During that time, Isla was keen to be mentored by the best in "different ways of seeing the world and our relationship with that world”, and so, every week, she would call Tuhoi tohunga Hohepa Kereopa, and ask him to take her on. Every week, she recalls, "he would say ‘phone me next week’ and one day I phoned and he said ‘come tomorrow’ so I had to drop everything and go.”

That first time, "we went into the bush, he stripped the berries off a tute plant, which I knew was poisonous, looked me in the eves, said "hold out your hand,” squeezed the juice out and said "drink”. I realised it was a test of trust and I drank it. But I found out afterwards the juice is the only part of the plant that is not toxic.”

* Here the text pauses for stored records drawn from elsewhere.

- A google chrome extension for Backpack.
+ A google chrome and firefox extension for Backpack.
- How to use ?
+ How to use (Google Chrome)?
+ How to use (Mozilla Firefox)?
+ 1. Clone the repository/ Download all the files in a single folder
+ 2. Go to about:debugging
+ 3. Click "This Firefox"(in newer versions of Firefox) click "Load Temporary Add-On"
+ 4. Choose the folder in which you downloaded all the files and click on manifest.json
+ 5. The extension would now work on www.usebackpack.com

That was the start of a series of really challenging tests. Next year it took Isla only one phone call, and his influence is still huge in her life. "He’s not alive now but his presence is definitely in this book.”

Through her teaching and her books, Isla feels a "huge responsibility to educate people about how to use local plants to enhance their health and wellbeing.”

She’s blogging about the book launch, facilitated by "the wonderful people at Wanaka library”. Click MORE below for the blog, and to find out many more details about her work.

And as to the quantum question? Well, Isla says, she "can’t give a definitive yes/no answer to that, but can say that if one fully engages in that world an understanding of both is enhanced.”